(Aim of the task): When checking the entries below, count every line with the word "Name", then give only that number.

---*---

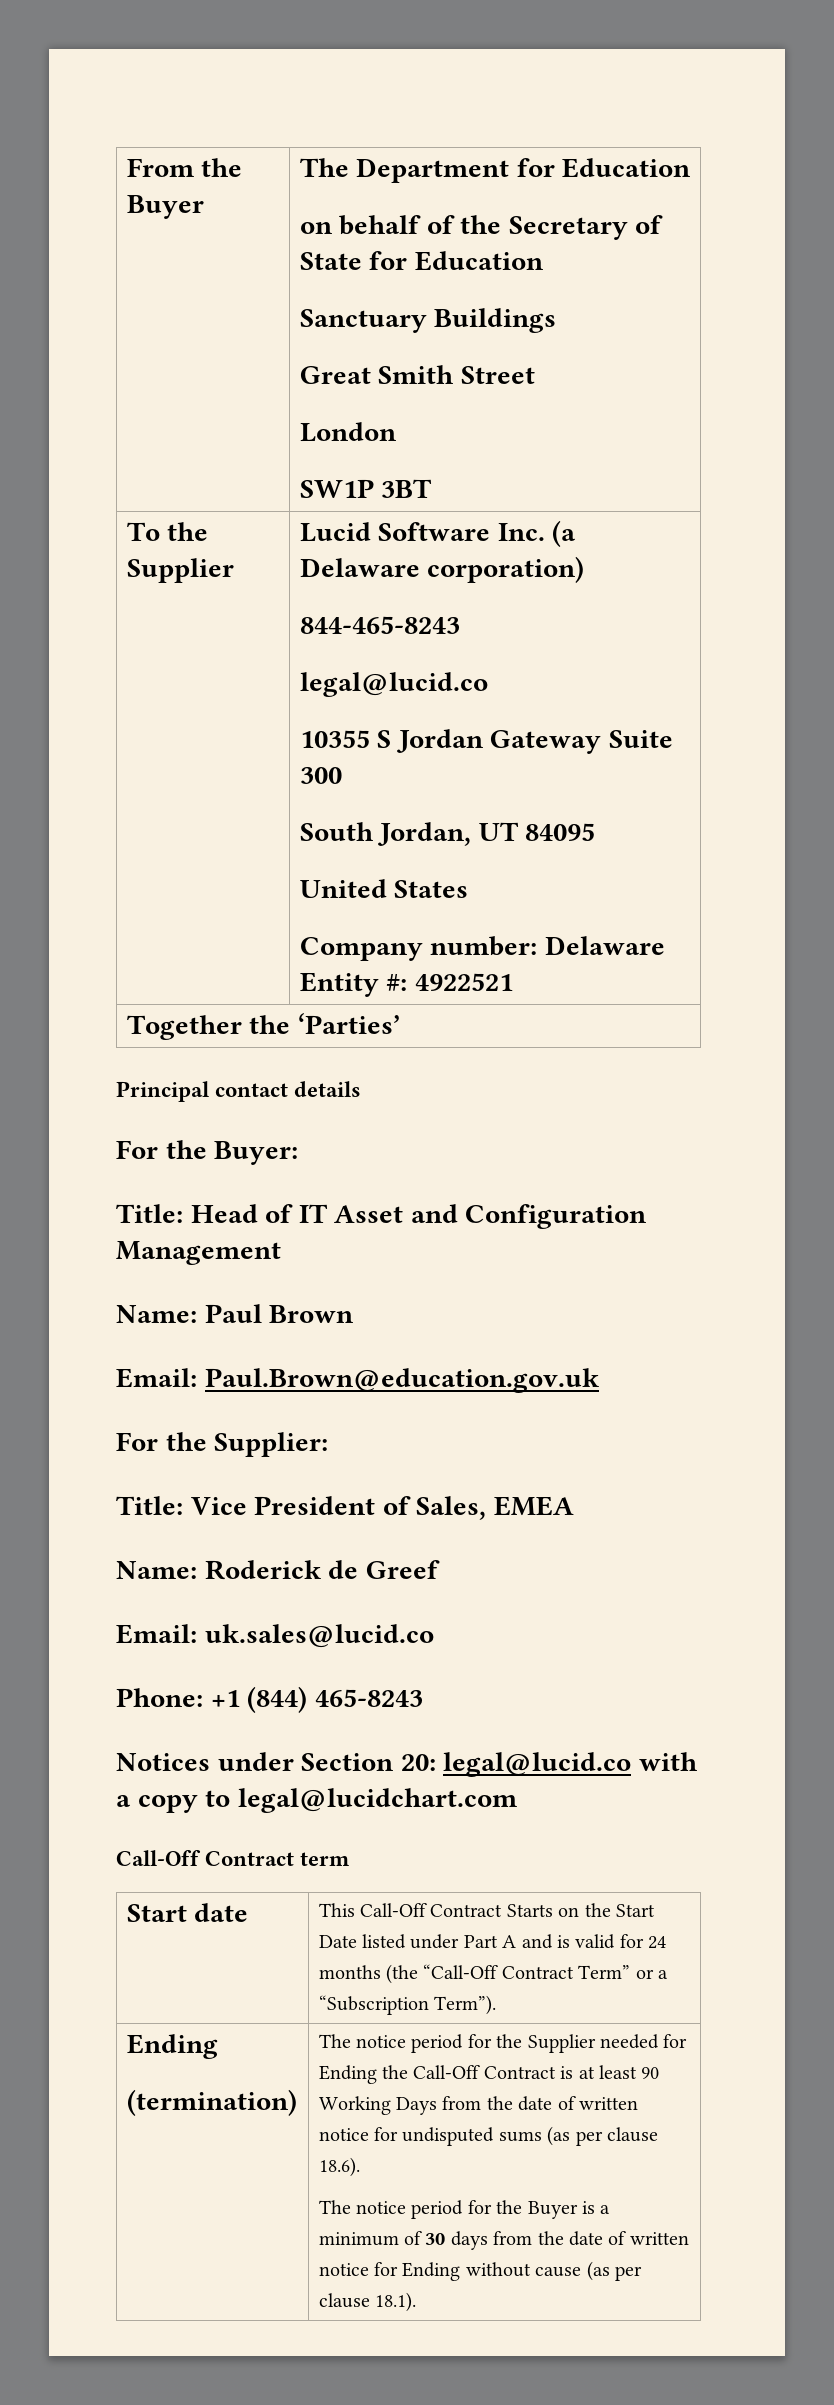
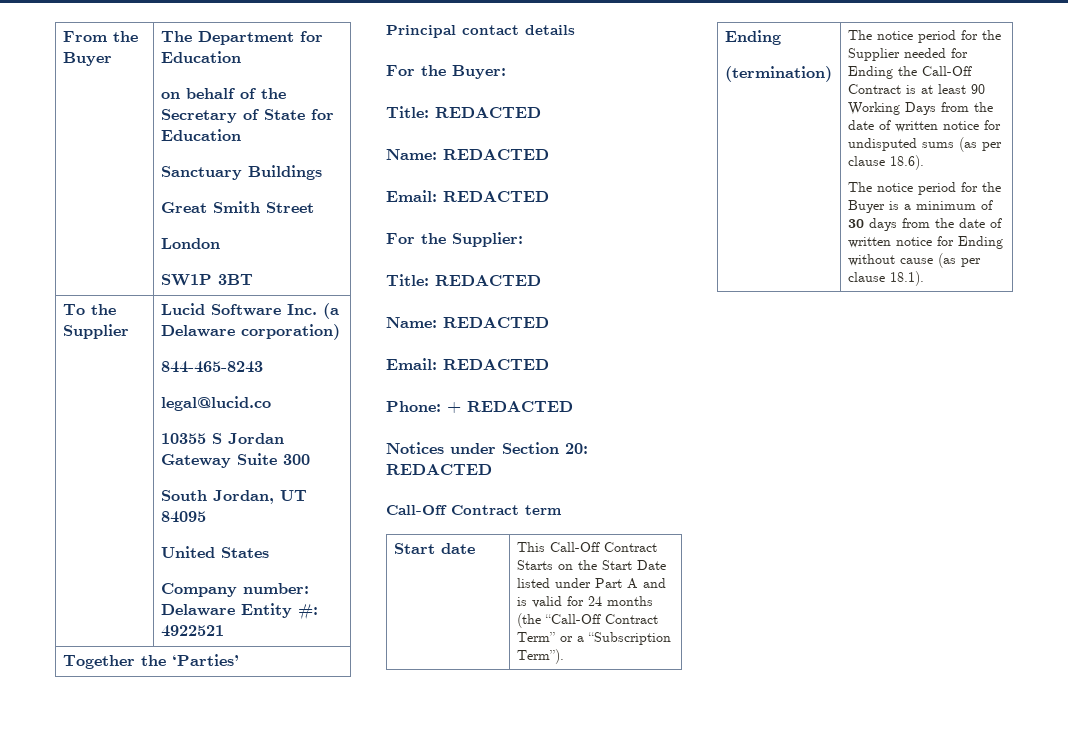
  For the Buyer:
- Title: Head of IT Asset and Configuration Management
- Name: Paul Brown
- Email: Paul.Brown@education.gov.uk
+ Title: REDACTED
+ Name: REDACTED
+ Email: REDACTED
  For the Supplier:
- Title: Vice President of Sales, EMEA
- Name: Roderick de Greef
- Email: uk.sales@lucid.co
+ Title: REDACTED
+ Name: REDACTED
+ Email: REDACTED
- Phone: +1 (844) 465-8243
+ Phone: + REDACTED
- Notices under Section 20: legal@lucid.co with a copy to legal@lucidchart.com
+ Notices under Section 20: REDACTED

---*---

(Response): 4